We were convinced that we had thought of everything. Acronyms, permutations, abbreviations... In French, in English, in Italian and Spanish. No flaws could be found. And yet, one of the first things our parents said to us after "oh my God, he is so cute" was "we hope he won't be too often called Arthur!". This was said with a smile, as if there was an intelligent pun or a spoonerism in the sentence. But we were completely missing the trick(another proof of our lack of intelligence it seemed).

At some point, we had to ask. It is painful to be parents and yet to have to admit your ignorance and go back to your own parents just like you were five again. My mother explained me that there was an idiom when she was younger: "se faire appeler Arthur" ("to be called Arthur") meant then "to be told of". She could not recall the origin of this expression though.

After a little investigation to crack the riddle, we finally identified the potential origin of this idiom. And I could not refrain to share it on this blog, since it is tightly connected to cultural difference...
So flash back. We are in the early 40's in France. The German army is occupying most of the territory. To prevent both the sabotage work of the Resistance and the night bombing from the Allys, the Wehrmacht has instored a national curfew. After 8 o'clock, no more light. And German troops patrolled to enforce this policy.

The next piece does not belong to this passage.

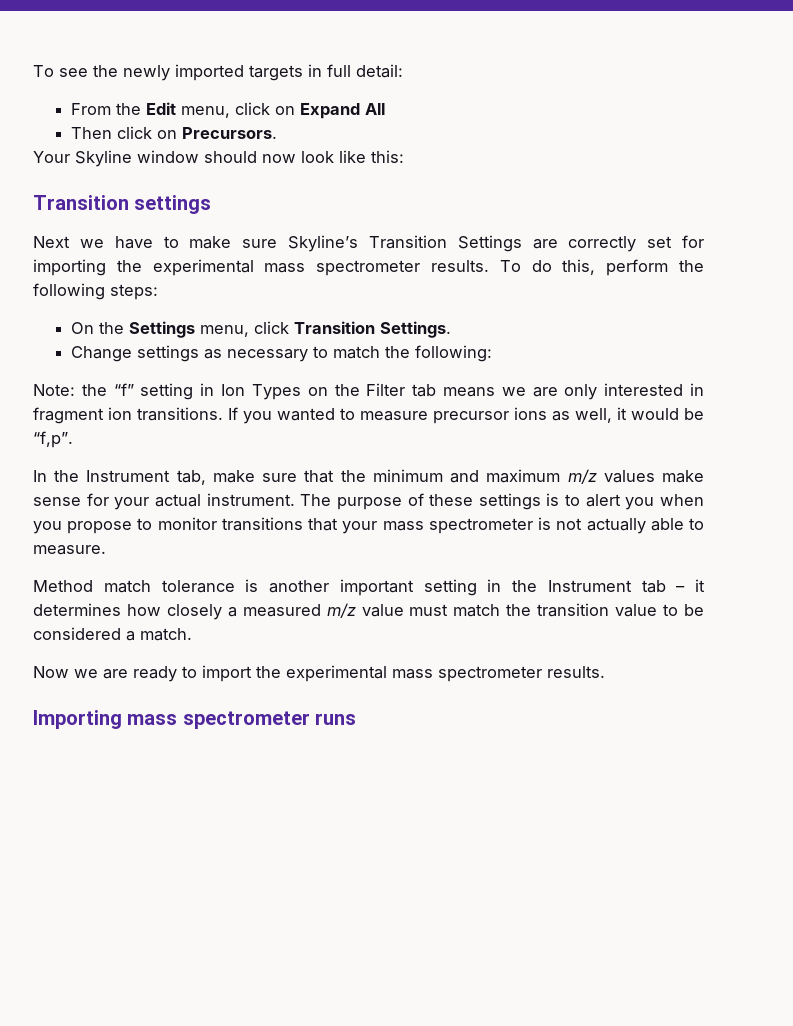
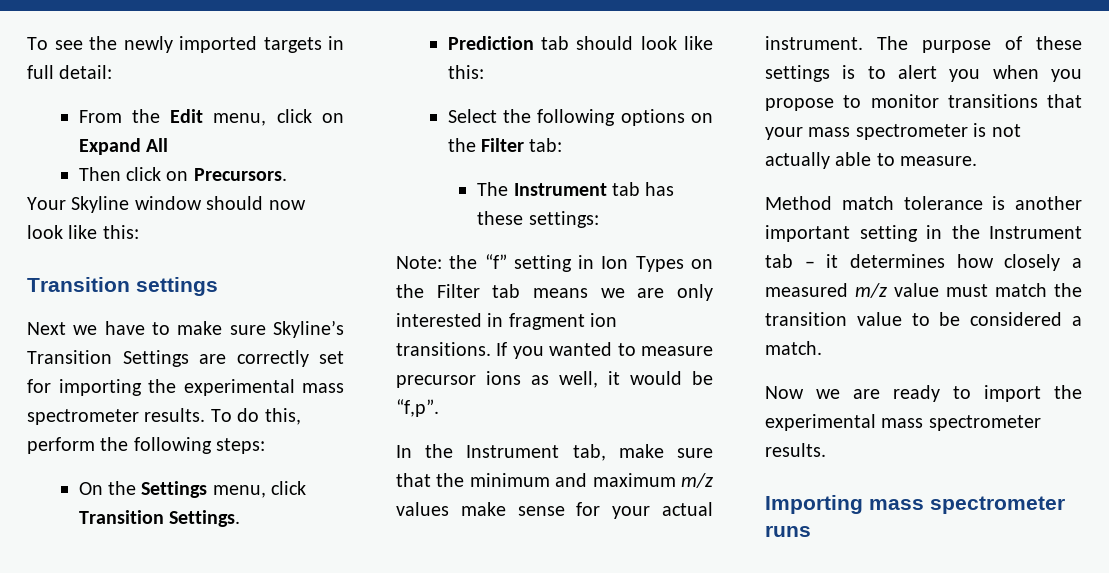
- Change settings as necessary to match the following:
+ Prediction tab should look like this:
+ Select the following options on the Filter tab:
+ The Instrument tab has these settings:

On the one hand, the traditional German uprightness, on the other a world famous habit to "interpret" the laws. You can easily imagine the German soldiers banging at the door of a café, pointing at their watch to explain to the locals that they ought to finish their Pernod in the dark. They would probably add to the pantomime some basic German orders to make their orders crystal clear, something like "8 o'clock!"... Eight o'clock, Acht Uhr in Goethe's language.

For the non-German-speaking, and probably inebriated, fellows on the other side of the machine gun though, Acht Uhr actually sounded pretty much like Arthur. So being summoned "Acht Uhr" was like being told of by your teacher. "Hey Paul, they called you Acht Uhr/Arthur, so you'd better swallow that last glass and head home before it gets worse".

Since the expression have survived, at least amongst the baby-boomers who were "called arthur" by their parents every time they burnt a bra or sprayed slogans on the walls. As a representative of the Generation X, I had never heard of it. My son is not even two month old and he teaches me some cultural insights. That is promising, a bit like that gesture he gave me the other day. No doubt about it Arthur is French, and that he will be called Acht Uhr in the next few years.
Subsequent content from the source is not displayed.